Faut-il y voir un simple effet de mode ?
Le "je" n'a jamais disparu de la littérature
Contrairement à une idée répandue, le récit à la première personne n'est pas une invention récente.
Les "Confessions de Rousseau" en font un principe fondateur. Plus tard, Marcel Proust construit une grande partie de la "Recherche" avec son "je". Albert Camus ouvre L'Étranger par une phrase devenue célèbre :
« Aujourd'hui, maman est morte. Ou peut-être hier, je ne sais pas. »
Dès cette première ligne, le lecteur est enfermé dans la conscience du héros. Nous ne savons que ce qu'il sait. Nous ressentons ce qu'il ressent... ou plutôt ce qu'il est incapable de ressentir.
Le "je" n'est donc pas une nouveauté.
Mais à une époque fascinée par l'expérience individuelle, les récits personnels sont valorisés.
Les réseaux sociaux ont habitué chacun à raconter sa vie. Les podcasts donnent la parole à des témoins. Les documentaires privilégient souvent la première personne.
Même les essais s'y mettent.
Le lecteur cherche une expérience singulière
Le lecteur cherche moins une vérité universelle qu'une expérience singulière. Il veut entrer dans une conscience, voir le monde depuis un point de vue unique. Le "je" devient alors une invitation.

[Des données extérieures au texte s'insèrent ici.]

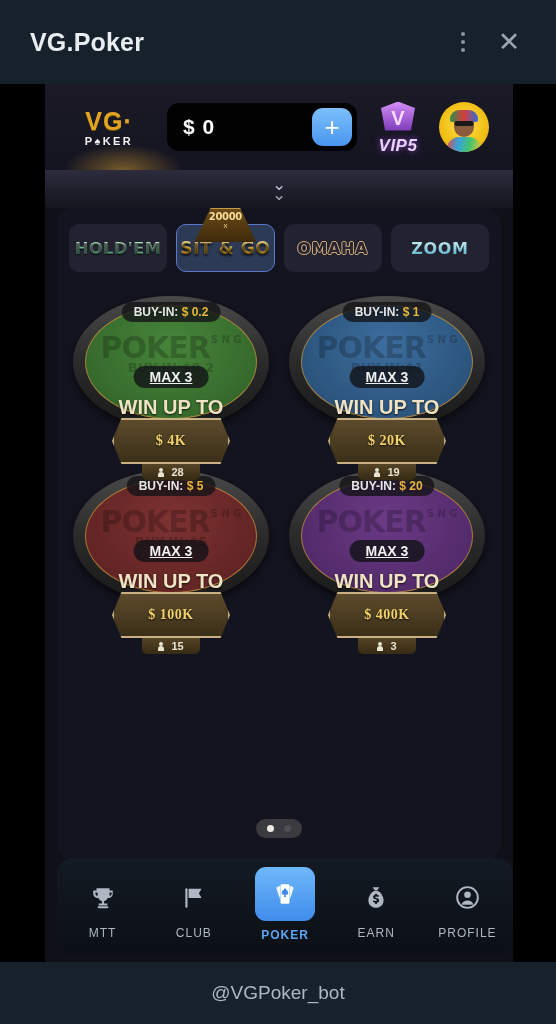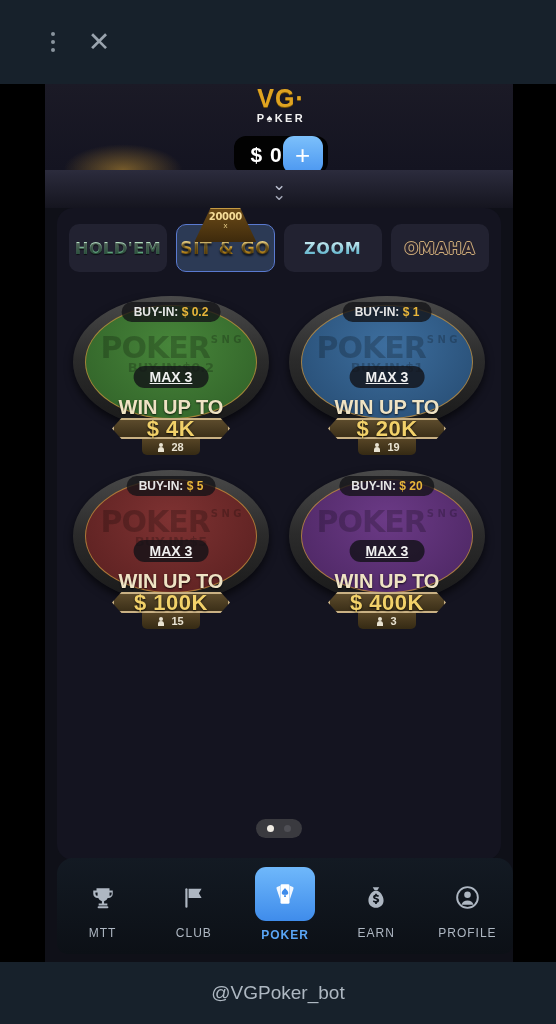--- a/index.html
+++ b/index.html
@@ -71,21 +71,20 @@
 
   
   .topbar {
     position: relative;
     height: 86px;
     background: linear-gradient(180deg, #1b1a26 0%, #141421 100%);
     display: flex;
     align-items: center;
     padding: 0 14px 0 18px;
     gap: 12px;
-    flex-direction: column;
   }
   .topbar::after {
     content: "";
     position: absolute;
     left: 18px; bottom: 0;
     width: 120px; height: 26px;
     background: radial-gradient(ellipse at center bottom, rgba(214,160,52,0.50), rgba(214,160,52,0) 70%);
     pointer-events: none;
   }
 
@@ -350,29 +349,30 @@
     z-index: 3;
   }
 
   .prize-wrap {
     position: absolute;
     left: 50%; top: 124px; transform: translateX(-50%);
     width: 118px;
     z-index: 4;
   }
   .prize {
-    height: 21px;
+    height: 46px;
     background: linear-gradient(180deg,#5c4b2c 0%, #3b2f18 100%);
     border: 2px solid #c9b184;
     clip-path: polygon(8% 0%, 92% 0%, 100% 50%, 92% 100%, 8% 100%, 0% 50%);
     display: flex; align-items: center; justify-content: center;
-    font-size: 22px; font-weight: bold;
+    font-size: 14px; font-weight: bold;
     color: #f2d169;
     text-shadow: 0 1px 2px rgba(0,0,0,.8);
     letter-spacing: .5px;
+    font-family: Liberation Serif, serif;
   }
   .seats {
     width: 58px; height: 16px; margin: 0 auto;
     background: linear-gradient(180deg,#564425 0%, #352a14 100%);
     border-radius: 0 0 5px 5px;
     display: flex; align-items: center; justify-content: center;
     gap: 3px;
     font-size: 11px; color: #e9e3d2; font-weight: bold;
   }
   .seats .ppl {
@@ -434,20 +434,21 @@
   }
   .nav-item.active .nav-label { color: #5aa6f5; font-weight: bold; }
   .nav-icon svg { display: block; }
 </style>
 </head>
 <body>
 
 <div id="app">
 
   <div class="win-header">
+    <div class="win-title">VG.Poker</div>
     <div class="win-btn">
       <div class="dots-col">
           <i></i>
           <i></i>
           <i></i>
         </div>
     </div>
     <div class="win-btn">
       <span class="x-glyph">✕</span>
     </div>
@@ -498,25 +499,25 @@
         <div class="tab tab-holdem">
           <span class="tab-label">HOLD'EM</span>
         </div>
         <div class="tab tab-sitgo active">
           <div class="sitgo-badge">
             <span class="num">20000</span>
             <span class="x">x</span>
           </div>
           <span class="tab-label">SIT &amp; GO</span>
         </div>
+        <div class="tab tab-omaha">
+          <span class="tab-label">OMAHA</span>
+        </div>
         <div class="tab tab-zoom">
           <span class="tab-label">ZOOM</span>
-        </div>
-        <div class="tab tab-omaha">
-          <span class="tab-label">OMAHA</span>
         </div>
       </div>
 
       <div class="grid">
 
         <div class="table-card">
           <div class="felt-outer felt-green">
             <div class="felt-inner">
               <div class="watermark">
                 <span>POKER</span><span class="sng">S N G</span>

Le succès de l'auto-fiction
Depuis plusieurs décennies, de nombreux écrivains brouillent volontairement les frontières entre autobiographie et fiction. Le narrateur porte parfois le prénom de l'auteur. Les événements semblent réels, mais une grande partie sont inventés. Le lecteur accepte désormais cette ambiguïté et même la plébiscite.
L'intérêt est de comprendre comment la littérature transforme une expérience en récit.
Le "je" devient un laboratoire où la mémoire, l'imagination et le style se rencontrent.
Le "je" est aussi un piège
Pour autant, l'intimité n'est pas nécessairement au pronom personnel.
Beaucoup de livres tombent dans le même travers : le narrateur raconte tout ce qu'il pense, explique chacune de ses émotions, détaille chaque souvenir. Et on, s'en fout.
Résultat : le lecteur n'a plus rien à découvrir.
Le "je" fonctionne justement parce qu'il ne dit pas tout.